HackDig : Dig high-quality web security articles for hacker

«No Previous
No Next

PDB Type Theft

2015-10-12 10:45

HP_ZeroDay_twitter.pngIn August of this year, Microsoft published an update to NTDLL and along with it, released updated symbols for debugging. These symbols are available as PDBs (program databases). Unfortunately, the symbols that were released contain type information that is missing standard structures and enumerations. As a result, debugging applications on Windows became a far more involved task. Microsoft is aware of the issue but has yet to release updated PDBs that rectify this issue.

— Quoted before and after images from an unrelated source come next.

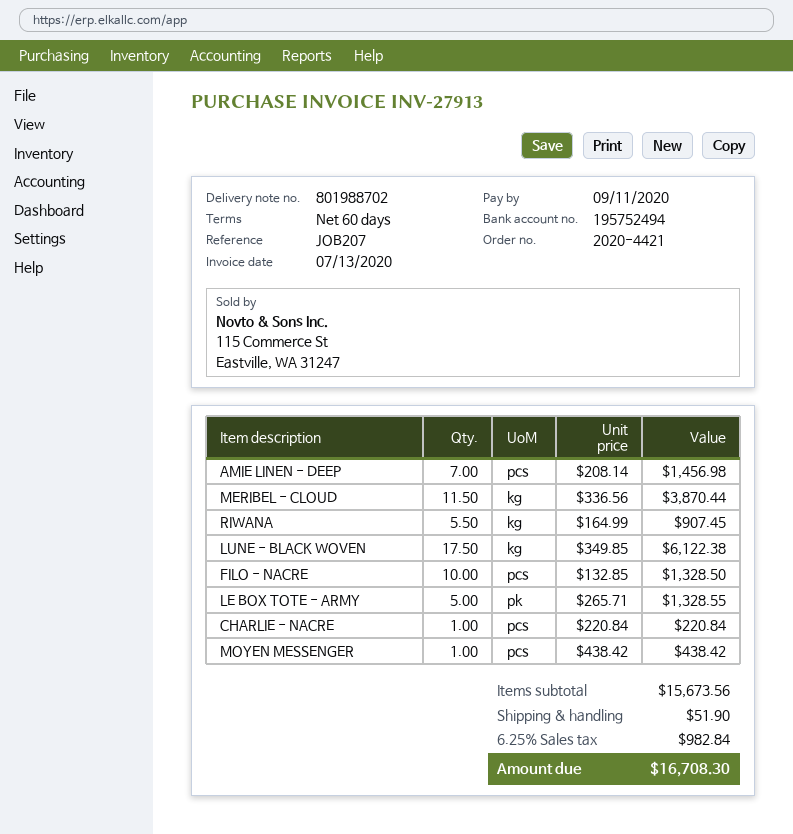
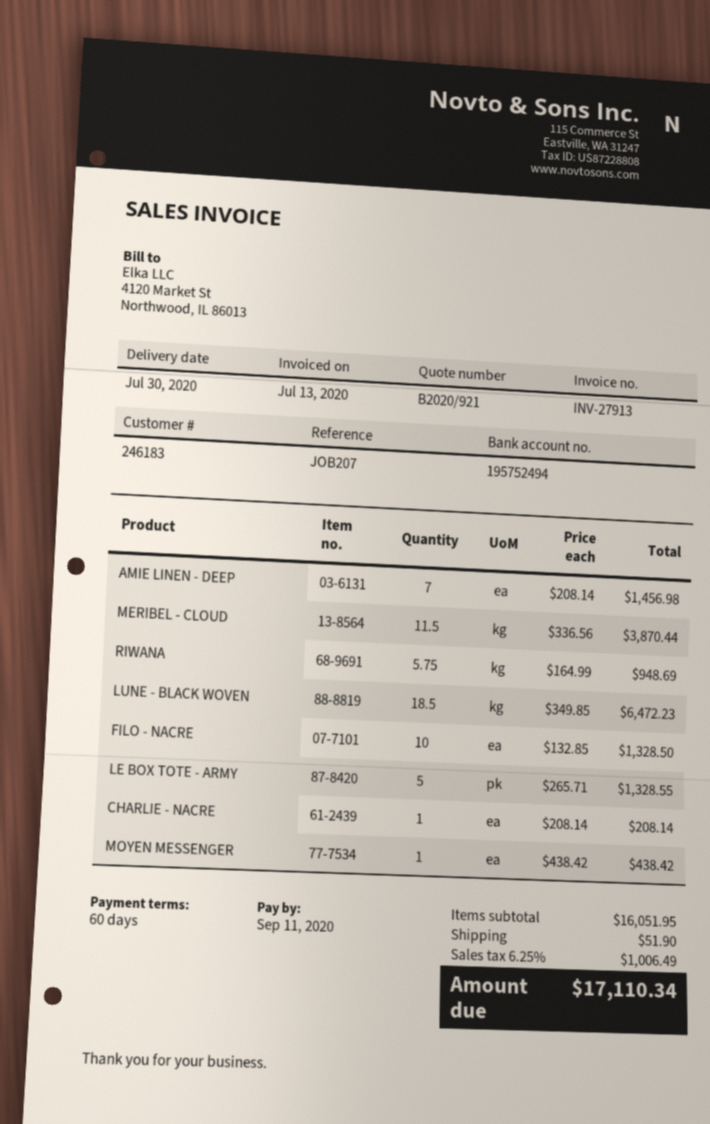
RIWANA: 5.5 x 164.99 = 907.45 -> 5.75 x 164.99 = 948.69
LUNE - BLACK WOVEN: 17.5 x 349.85 = 6122.38 -> 18.5 x 349.85 = 6472.23
CHARLIE - NACRE: 1 x 220.84 = 220.84 -> 1 x 208.14 = 208.14
subtotal: 15673.56 -> 16051.95
tax: 6.25% = 982.84 -> 6.25% = 1006.49
total: 16708.30 -> 17110.34

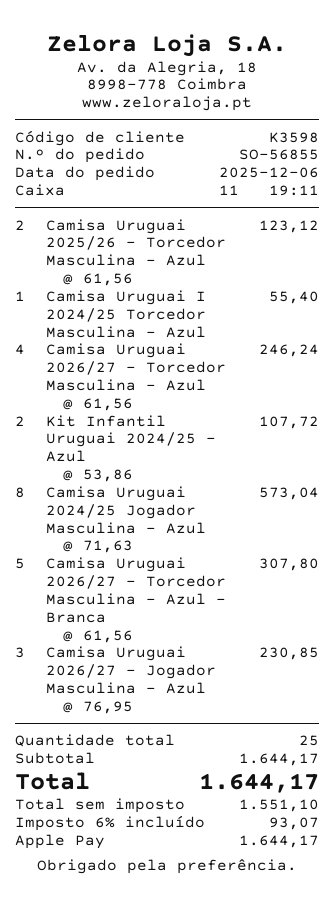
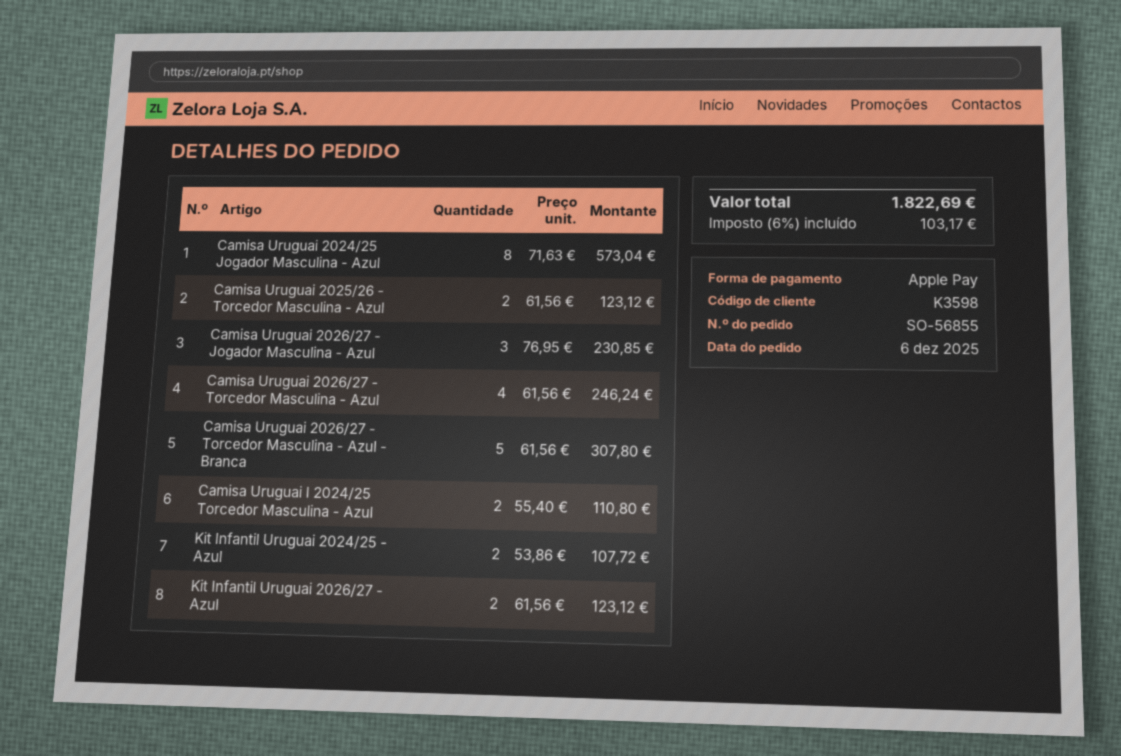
Camisa Uruguai I 2024/25 Torcedor Masculina - Azul: 1 x 55.40 = 55.40 -> 2 x 55.40 = 110.80
Kit Infantil Uruguai 2026/27 - Azul: none -> 2 x 61.56 = 123.12
tax: 6% = 93.07 -> 6% = 103.17
total: 1644.17 -> 1822.69

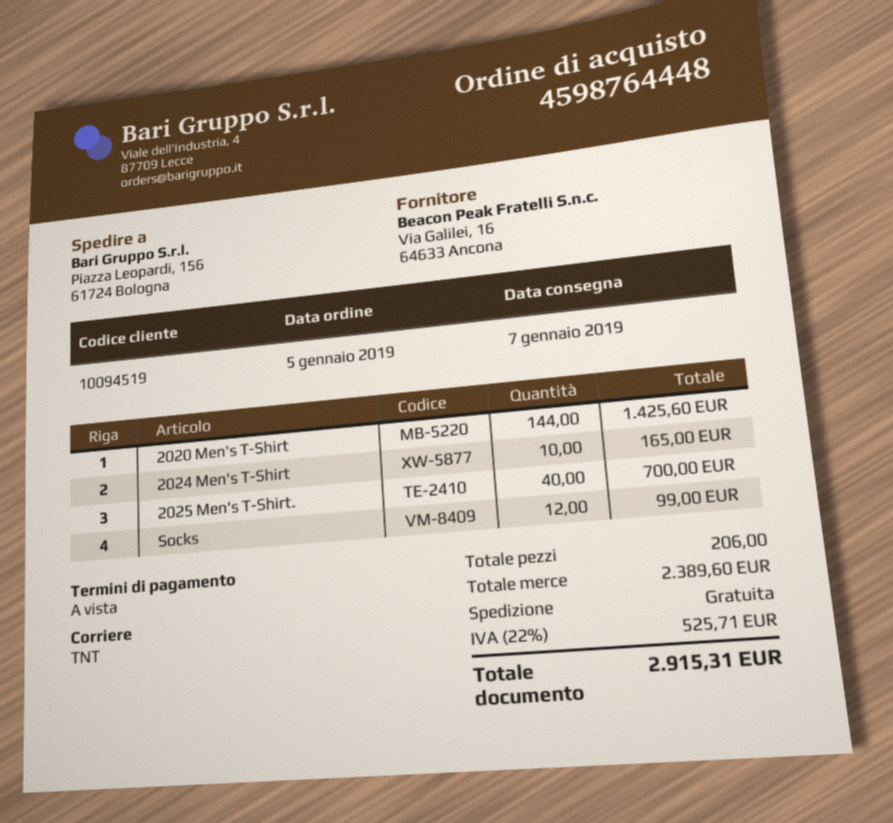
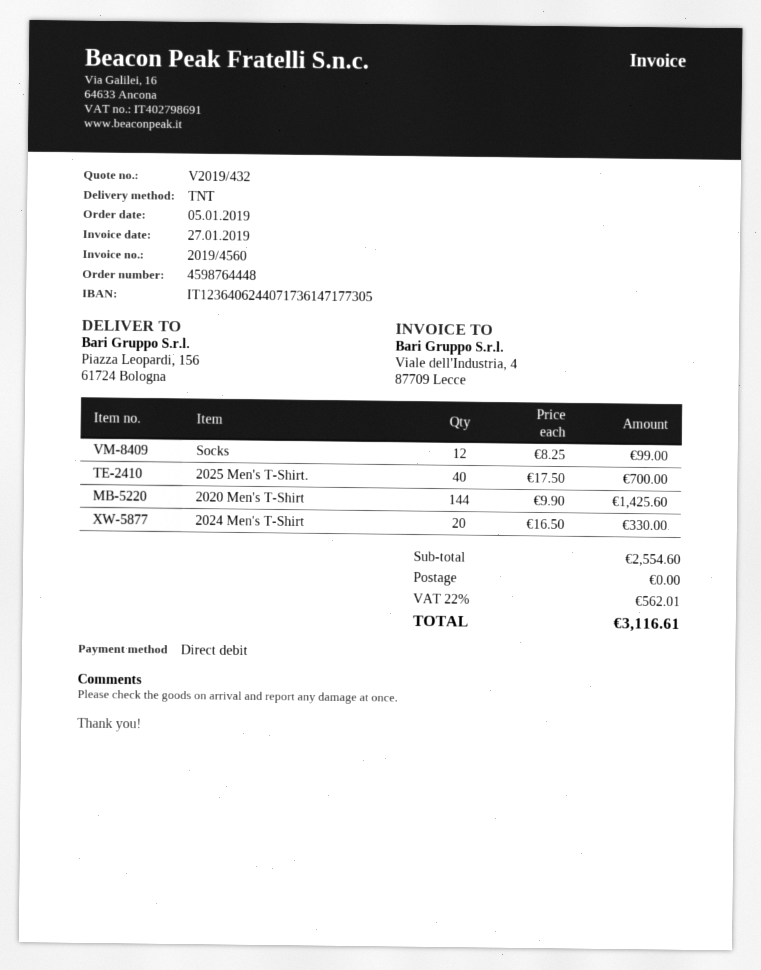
2024 Men's T-Shirt: 10 for 165.00 -> 20 for 330.00
subtotal: 2389.60 -> 2554.60
tax: 22% = 525.71 -> 22% = 562.01
total: 2915.31 -> 3116.61

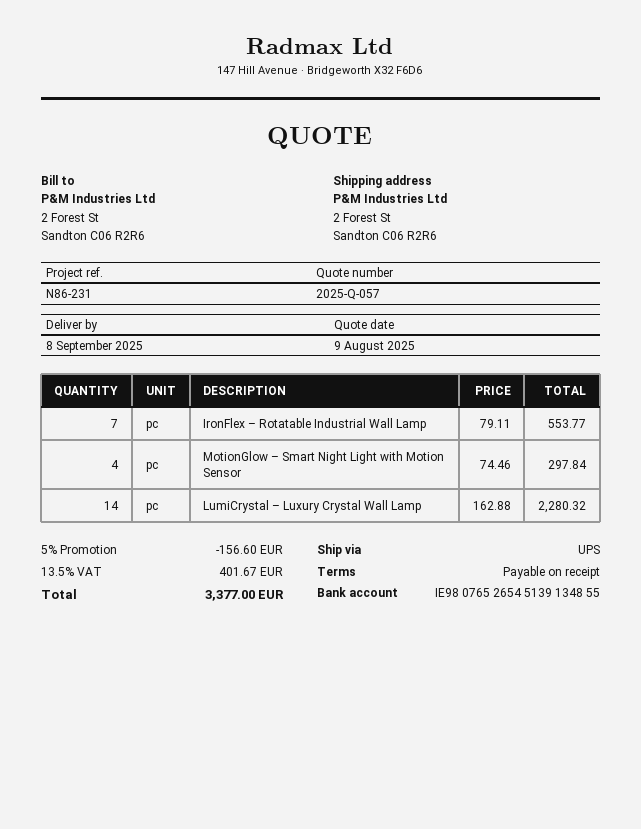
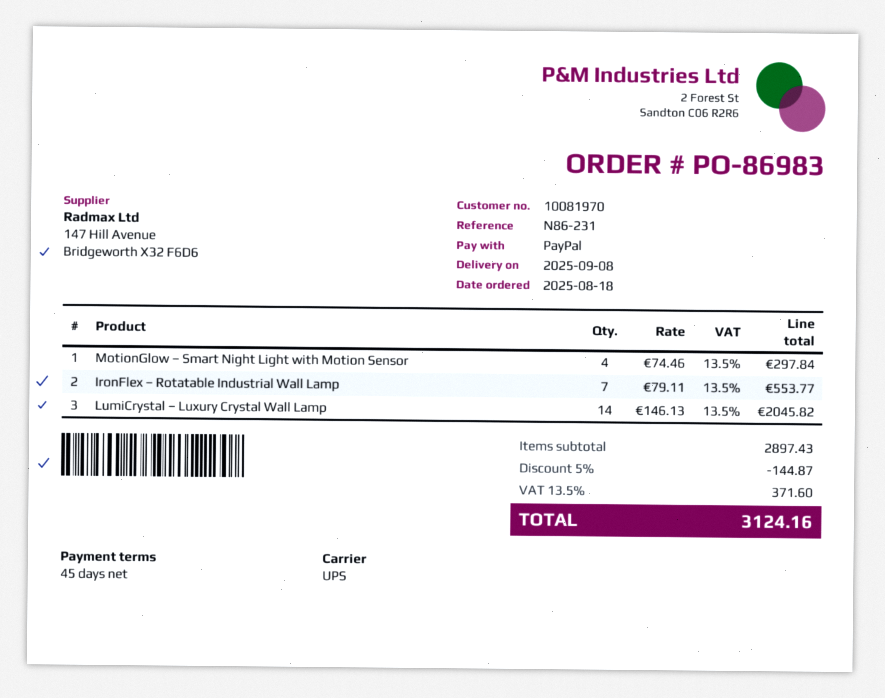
payment terms: on receipt -> 45 days
LumiCrystal – Luxury Crystal Wall Lamp: 14 x 162.88 = 2280.32 -> 14 x 146.13 = 2045.82
discount: 5% = 156.60 -> 5% = 144.87
tax: 13.5% = 401.67 -> 13.5% = 371.60
total: 3377.00 -> 3124.16

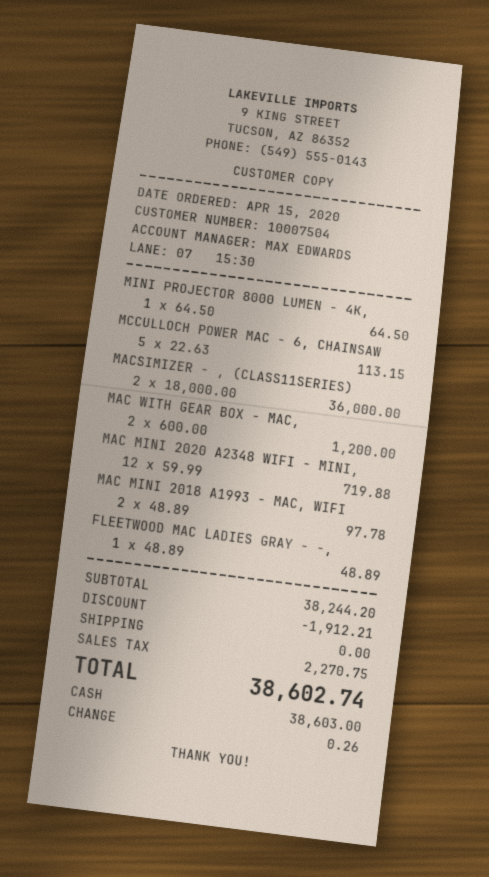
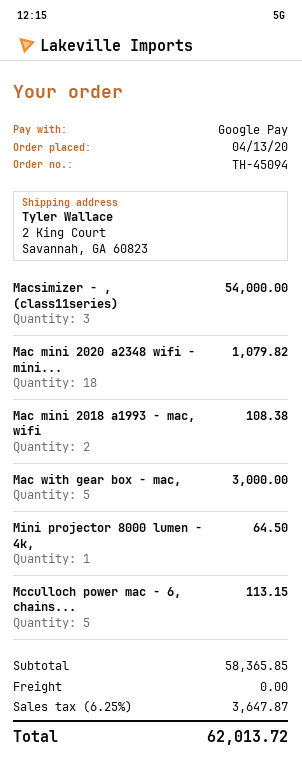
order date: 2020-04-15 -> 2020-04-13
payment method: cash -> Google Pay
MACSIMIZER - , (CLASS11SERIES): 2 for 36000.00 -> 3 for 54000.00
MAC WITH GEAR BOX - MAC,: 2 for 1200.00 -> 5 for 3000.00
MAC MINI 2020 A2348 WIFI - MINI,: 12 for 719.88 -> 18 for 1079.82
MAC MINI 2018 A1993 - MAC, WIFI: 2 for 97.78 -> 2 for 108.38
FLEETWOOD MAC LADIES GRAY - -,: 1 for 48.89 -> none
subtotal: 38244.20 -> 58365.85
discount: 1912.21 -> none
tax: 2270.75 -> 3647.87
total: 38602.74 -> 62013.72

While they are working on it, I found myself wondering if I could avoid their involvement altogether. Barring any changes to the structures and enumerations, the information from previous versions of the PDBs should still be valid. As such, if I could copy the type information from a previous PDB and inject it into the current PDB, I'd theoretically be able to have everything I expect from a working build process.


So that is what I did.


I initially started with pdbparse, an open-source Python module for parsing Microsoft PDB files. Another tool I considered is pdbparser, which is written in C/C++ and seems a bit more complete. Both have their advantages but  neither quite fit my needs. I ended up implementing my own version in a poor attempt to make the code a little cleaner for both reading and writing PDBs.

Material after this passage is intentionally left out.